======== Records supplied

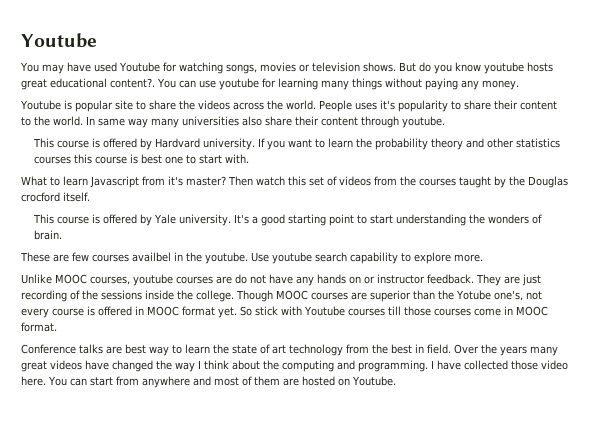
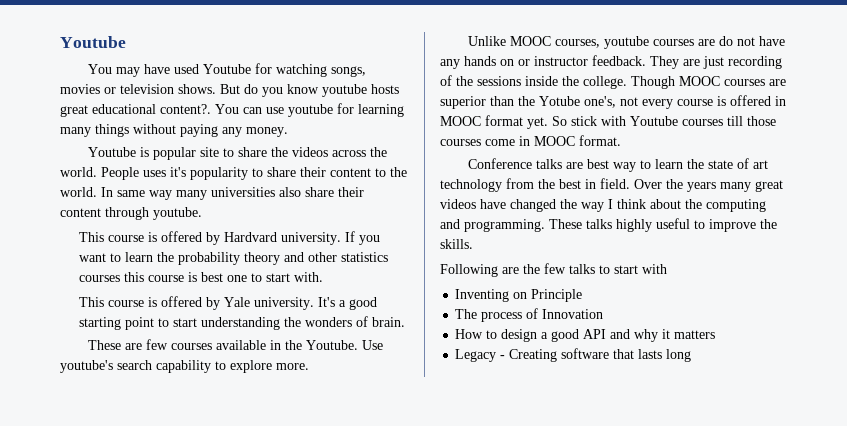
[21,176,568,188] [21,192,90,202] // What to learn Javascript from it's master? Then watch this set of videos from the courses taught by the Douglas crocford itself. -> (323, 277) none
[132,252,171,262] availbel -> [215,340,266,350] available
[205,252,312,264] youtube. Use youtube -> [305,340,383,350] [60,360,113,373] Youtube. Use youtube's
[431,360,568,370] [21,376,396,388] I have collected those video here. You can start from anywhere and most of them are hosted on Youtube. -> [549,218,777,232] [440,239,473,249] [440,263,667,277] [455,289,583,302] [455,308,604,322] [455,329,716,342] [455,348,692,362] These talks highly useful to improve the skills. // Following are the few talks to start with // Inventing on Principle // The process of Innovation // How to design a good API and why it matters // Legacy - Creating software that lasts long

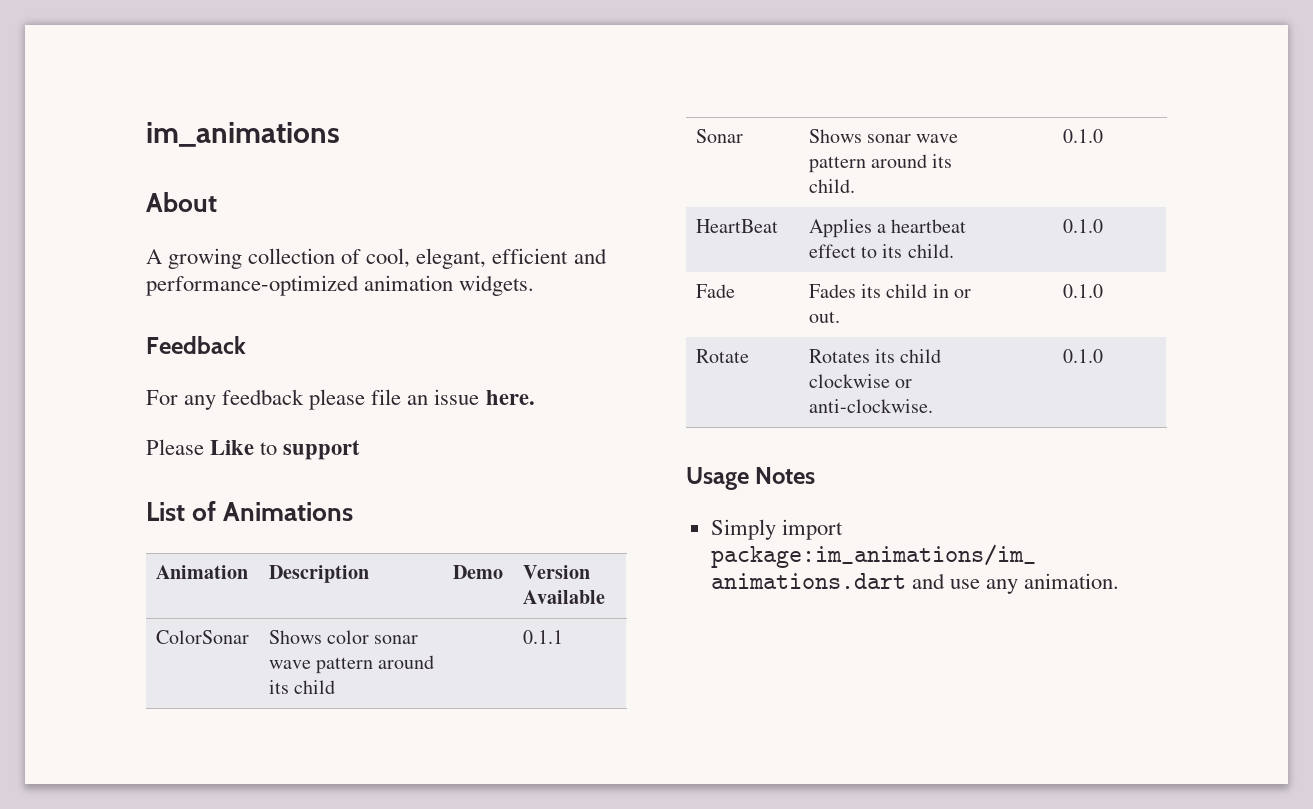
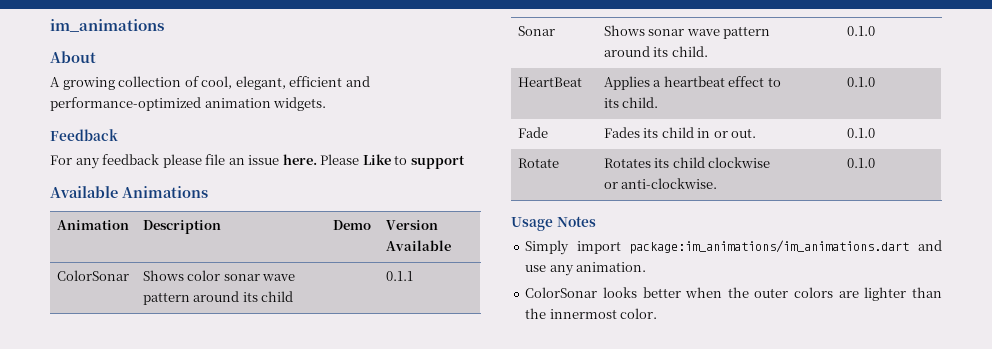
(535, 397) // -> (317, 159) none
[146,501,217,521] List of -> [50,186,118,198] Available
(1120, 581) none -> [525,287,942,301] [525,308,658,319] // ColorSonar looks better when the outer colors are lighter than the innermost color.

================

Task objective:
Report every line in the data above in which the word "from" appears.

Worked solution:
[21,176,568,188] [21,192,90,202] // What to learn Javascript from it's master? Then watch this set of videos from the courses taught by the Douglas crocford itself. -> (323, 277) none
[431,360,568,370] [21,376,396,388] I have collected those video here. You can start from anywhere and most of them are hosted on Youtube. -> [549,218,777,232] [440,239,473,249] [440,263,667,277] [455,289,583,302] [455,308,604,322] [455,329,716,342] [455,348,692,362] These talks highly useful to improve the skills. // Following are the few talks to start with // Inventing on Principle // The process of Innovation // How to design a good API and why it matters // Legacy - Creating software that lasts long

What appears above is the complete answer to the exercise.